Ion Irradiation-Induced Coordinatively Unsaturated Zn Sites for Enhanced CO Hydrogenation

Defect engineering critically influences metal oxide catalysis, yet controlling coordinatively unsaturated metal sites remains challenging due to their inherent instability under reaction conditions. Here, we demonstrate that high-flux argon ion (Ar+) irradiation above recrystallization temperatures generated well-defined coordinatively unsaturated Zn (CUZ) sites on ZnO(101̅0) surfaces that exhibited enhanced stability and activity for CO hydrogenation. Combining low-temperature scanning probe microscopy, ambient pressure X-ray photoelectron spectroscopy, and surface-ligand infrared spectroscopy with density functional theory calculations, we identified <12̅10> step edges exposing CUZ sites as the dominant active sites.
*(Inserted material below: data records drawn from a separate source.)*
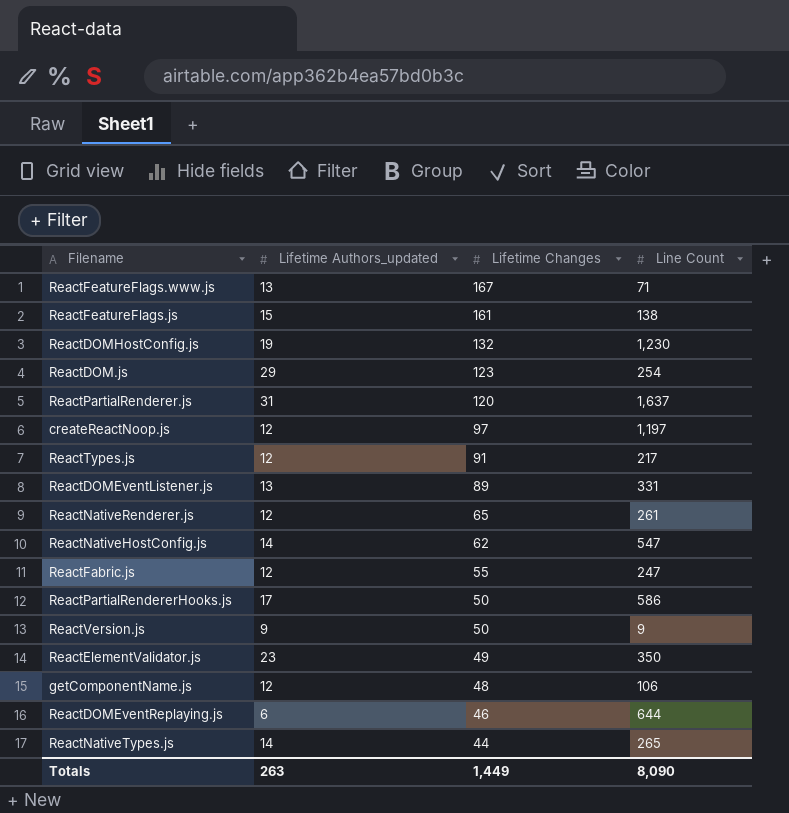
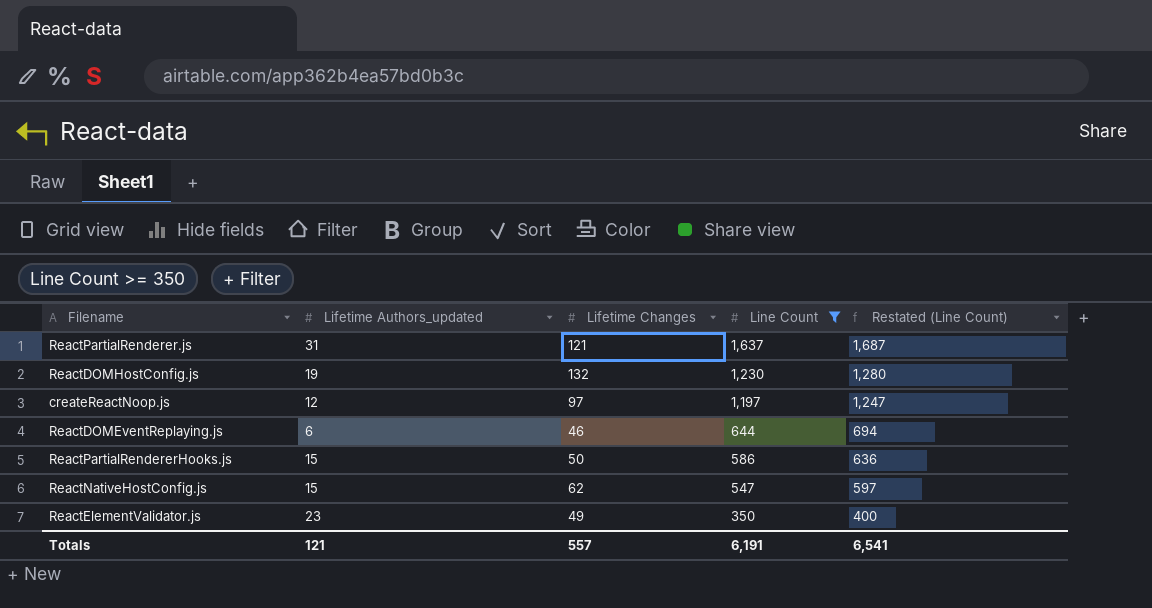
filter: none -> Line Count >= 350
row order: Lifetime Changes descending -> Line Count descending
column Restated (Line Count) | formula: none -> [Line Count] + 50
ReactPartialRenderer.js | Lifetime Changes: 120 -> 121
ReactPartialRendererHooks.js | Lifetime Authors_updated: 17 -> 15
ReactNativeHostConfig.js | Lifetime Authors_updated: 14 -> 15
Totals | Lifetime Authors_updated: 263 -> 121
Totals | Lifetime Changes: 1,449 -> 557
Totals | Line Count: 8,090 -> 6,191

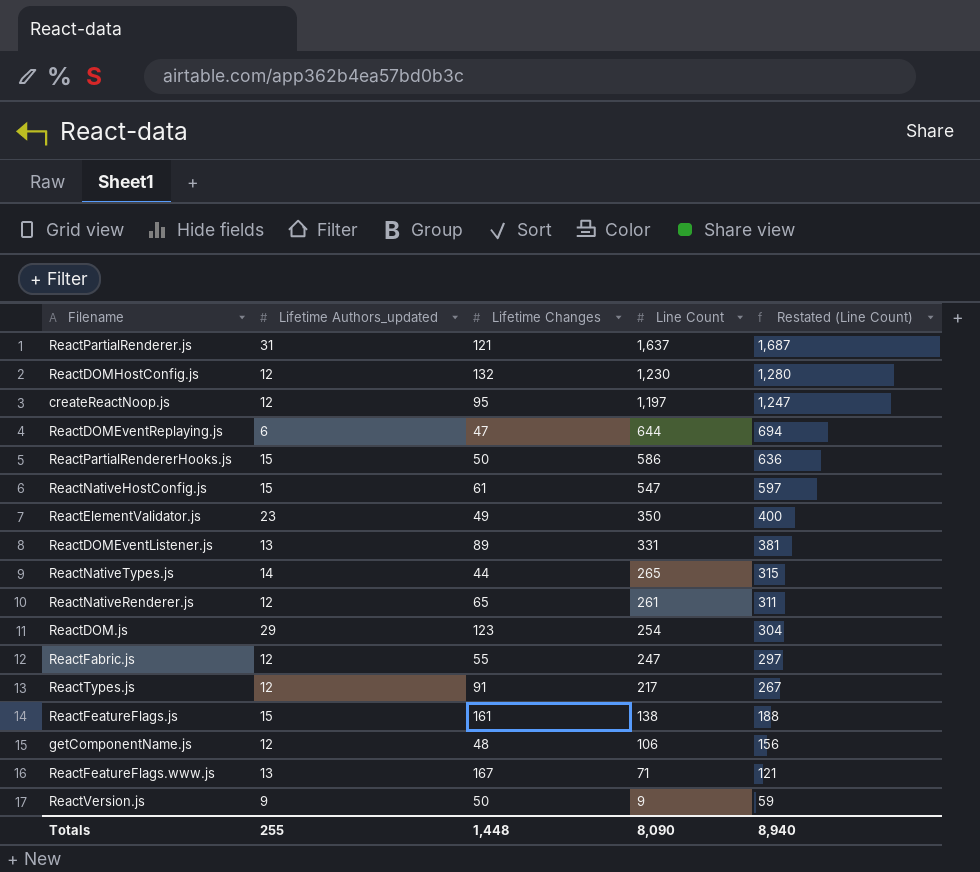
filter: Line Count >= 350 -> none
ReactDOMHostConfig.js | Lifetime Authors_updated: 19 -> 12
createReactNoop.js | Lifetime Changes: 97 -> 95
ReactDOMEventReplaying.js | Lifetime Changes: 46 -> 47
ReactNativeHostConfig.js | Lifetime Changes: 62 -> 61
Totals | Lifetime Authors_updated: 121 -> 255
Totals | Lifetime Changes: 557 -> 1,448
Totals | Line Count: 6,191 -> 8,090
Totals | Restated (Line Count): 6,541 -> 8,940

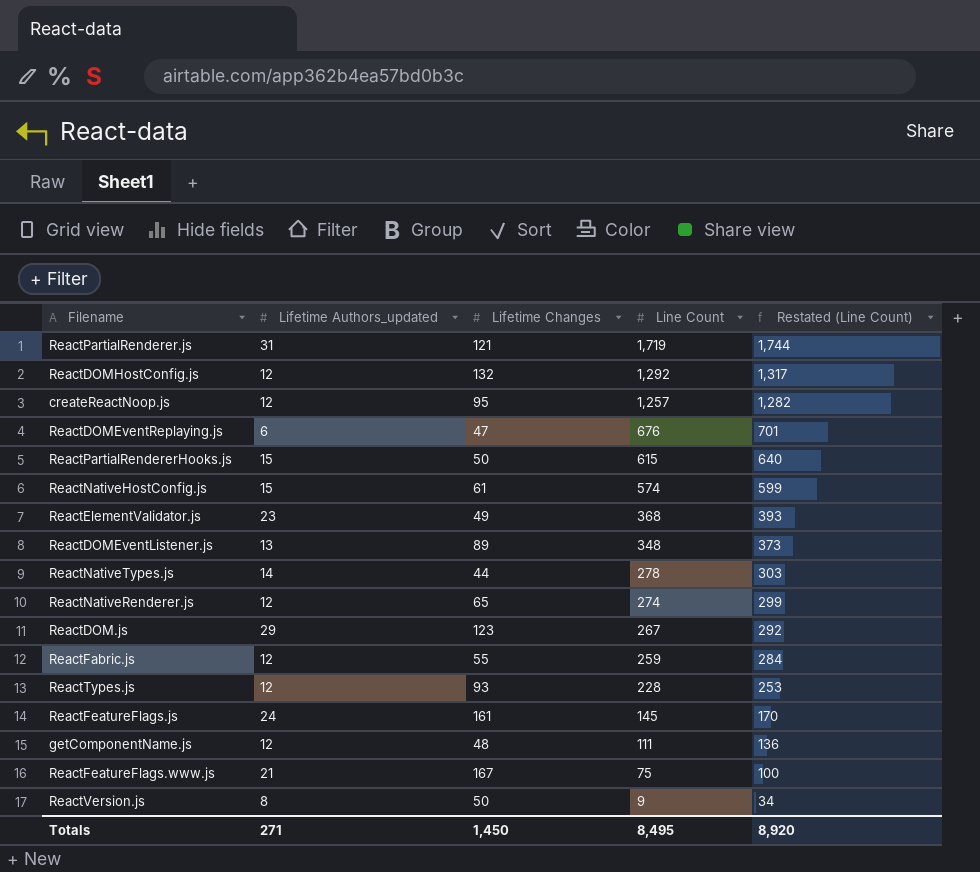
column Restated (Line Count) | formula: [Line Count] + 50 -> [Line Count] + 25
ReactPartialRenderer.js | Line Count: 1,637 -> 1,719
ReactDOMHostConfig.js | Line Count: 1,230 -> 1,292
createReactNoop.js | Line Count: 1,197 -> 1,257
ReactDOMEventReplaying.js | Line Count: 644 -> 676
ReactPartialRendererHooks.js | Line Count: 586 -> 615
ReactNativeHostConfig.js | Line Count: 547 -> 574
ReactElementValidator.js | Line Count: 350 -> 368
ReactDOMEventListener.js | Line Count: 331 -> 348
ReactNativeTypes.js | Line Count: 265 -> 278
ReactNativeRenderer.js | Line Count: 261 -> 274
ReactDOM.js | Line Count: 254 -> 267
ReactFabric.js | Line Count: 247 -> 259
ReactTypes.js | Lifetime Changes: 91 -> 93
ReactTypes.js | Line Count: 217 -> 228
ReactFeatureFlags.js | Lifetime Authors_updated: 15 -> 24
ReactFeatureFlags.js | Line Count: 138 -> 145
getComponentName.js | Line Count: 106 -> 111
ReactFeatureFlags.www.js | Lifetime Authors_updated: 13 -> 21
ReactFeatureFlags.www.js | Line Count: 71 -> 75
ReactVersion.js | Lifetime Authors_updated: 9 -> 8
Totals | Lifetime Authors_updated: 255 -> 271
Totals | Lifetime Changes: 1,448 -> 1,450
Totals | Line Count: 8,090 -> 8,495
Totals | Restated (Line Count): 8,940 -> 8,920

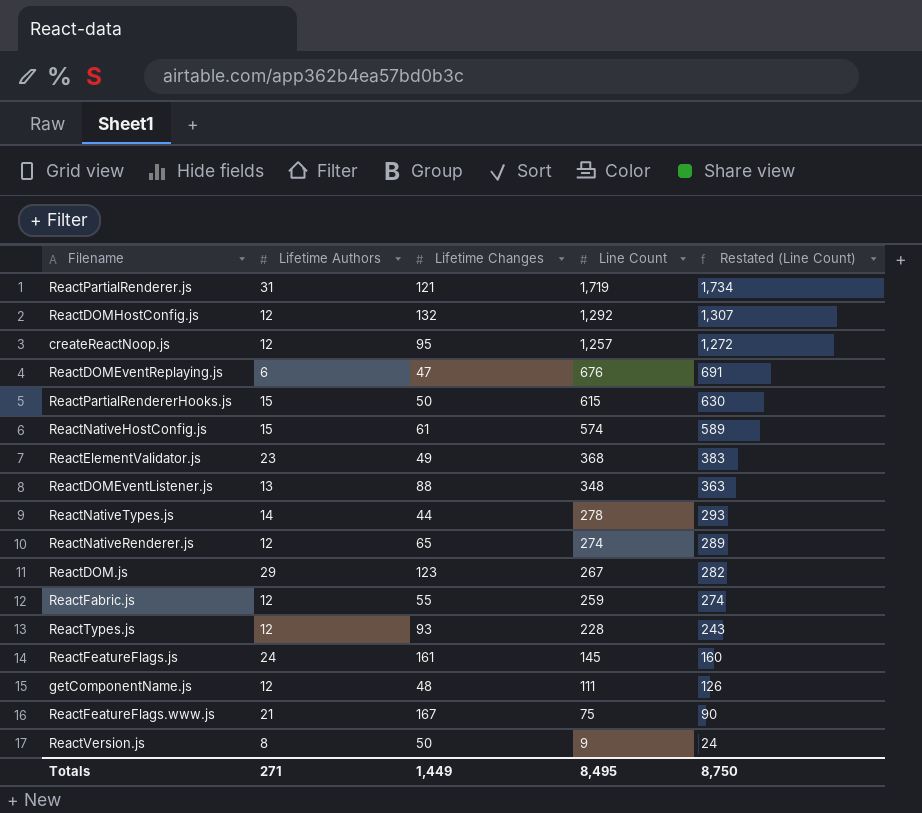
column name: Lifetime Authors_updated -> Lifetime Authors
column Restated (Line Count) | formula: [Line Count] + 25 -> [Line Count] + 15
ReactDOMEventListener.js | Lifetime Changes: 89 -> 88
Totals | Lifetime Changes: 1,450 -> 1,449
Totals | Restated (Line Count): 8,920 -> 8,750

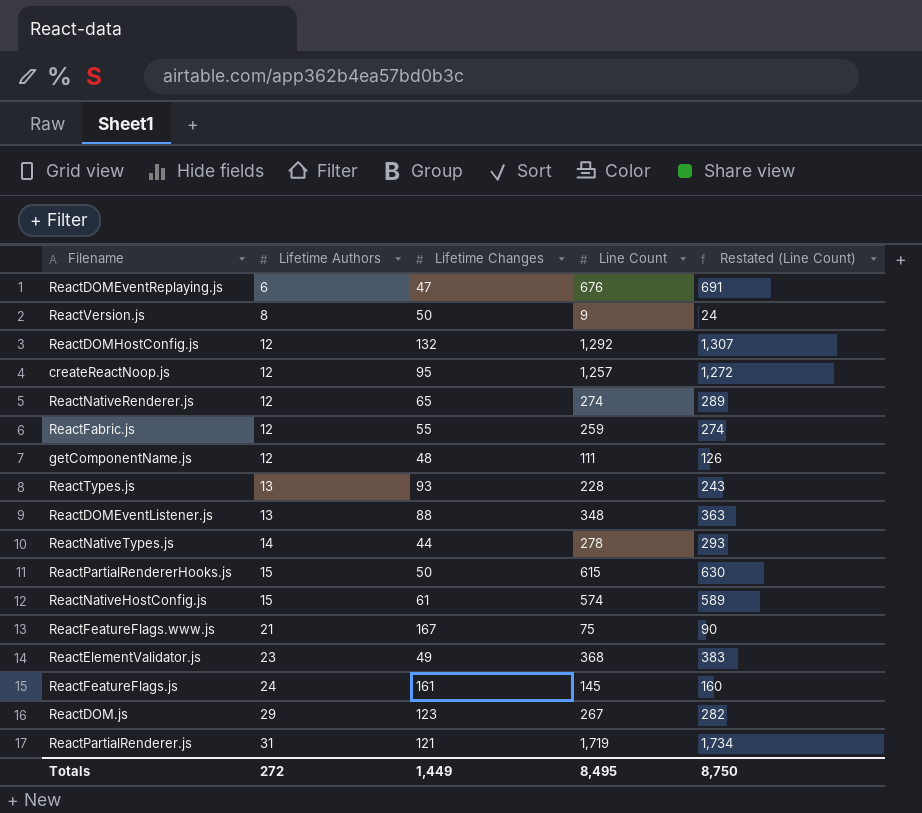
row order: Line Count descending -> Lifetime Authors ascending
ReactTypes.js | Lifetime Authors: 12 -> 13
Totals | Lifetime Authors: 271 -> 272

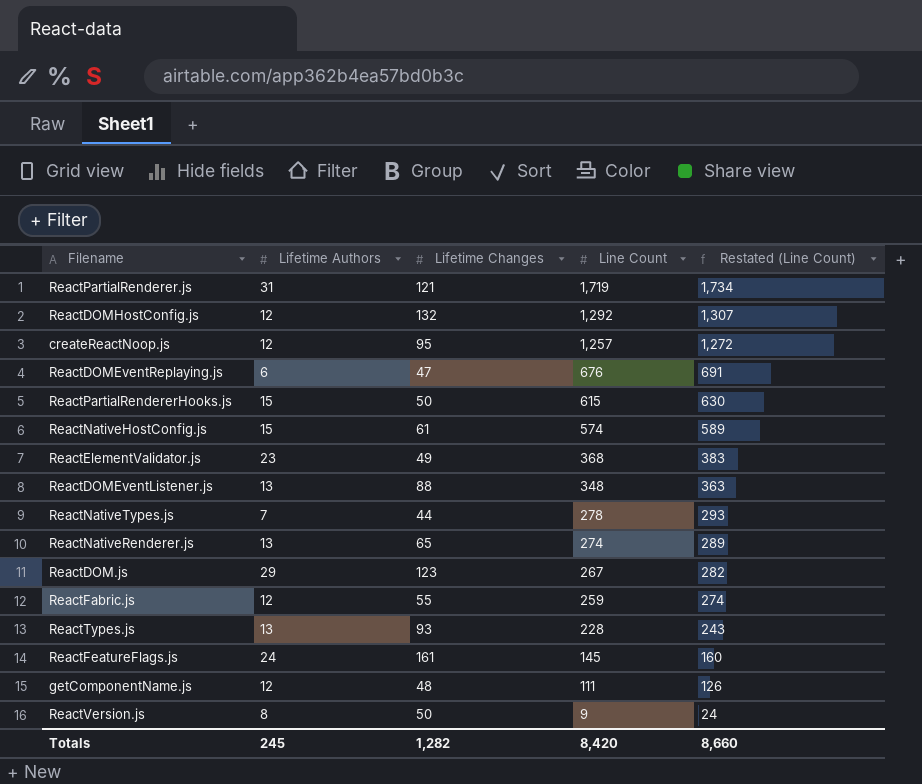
row order: Lifetime Authors ascending -> Line Count descending
row ReactFeatureFlags.www.js: 21 | 167 | 75 | 90 -> none
ReactNativeTypes.js | Lifetime Authors: 14 -> 7
ReactNativeRenderer.js | Lifetime Authors: 12 -> 13
Totals | Lifetime Authors: 272 -> 245
Totals | Lifetime Changes: 1,449 -> 1,282
Totals | Line Count: 8,495 -> 8,420
Totals | Restated (Line Count): 8,750 -> 8,660

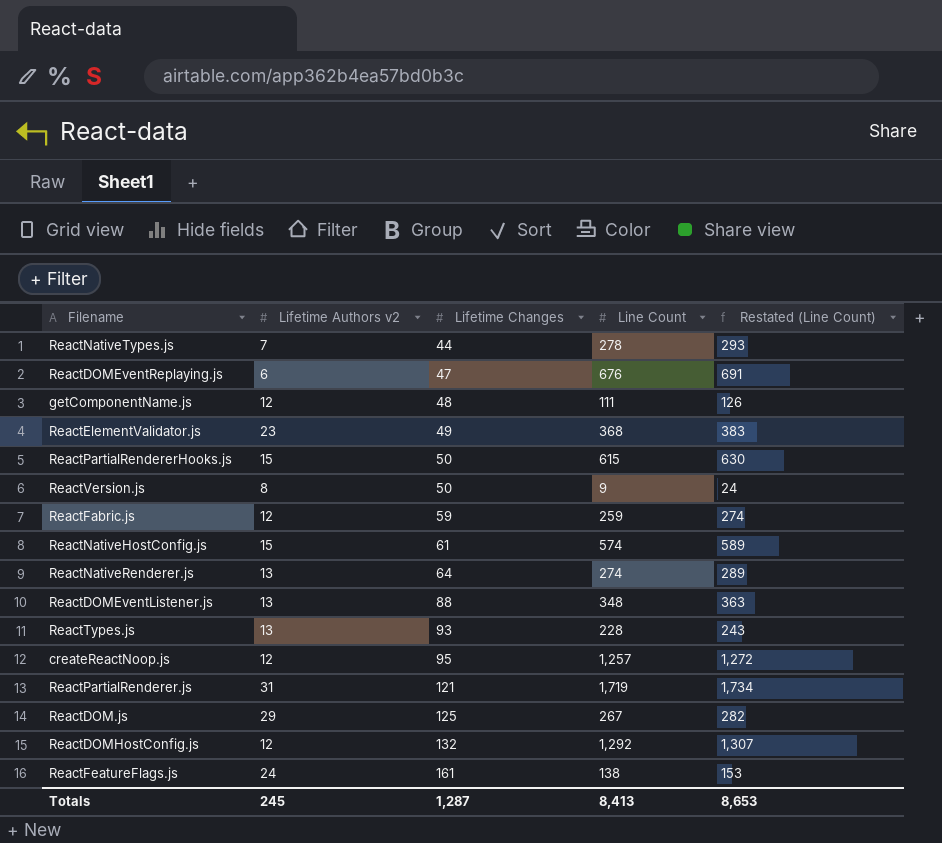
row order: Line Count descending -> Lifetime Changes ascending
column name: Lifetime Authors -> Lifetime Authors v2
ReactFabric.js | Lifetime Changes: 55 -> 59
ReactNativeRenderer.js | Lifetime Changes: 65 -> 64
ReactDOM.js | Lifetime Changes: 123 -> 125
ReactFeatureFlags.js | Line Count: 145 -> 138
ReactFeatureFlags.js | Restated (Line Count): 160 -> 153
Totals | Lifetime Changes: 1,282 -> 1,287
Totals | Line Count: 8,420 -> 8,413
Totals | Restated (Line Count): 8,660 -> 8,653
These sites facilitate hydrogen-assisted CO dissociation through a mechanism distinct from formate-mediated pathways on stoichiometric ZnO. The ion-irradiation approach effectively addressed instability of Zn species, a major problem in ZnO catalysis, enabling stable performance in syngas conversion when combined with zeolites. Our atomic scale investigation provided spectroscopic fingerprints for active sites on the ZnO catalyst and insights into the structure-activity relationships of ZnO for CO hydrogenation. Our approach for engineering thermally stable defect sites in oxide catalysts provided opportunities for rational catalyst design beyond traditional preparation methods.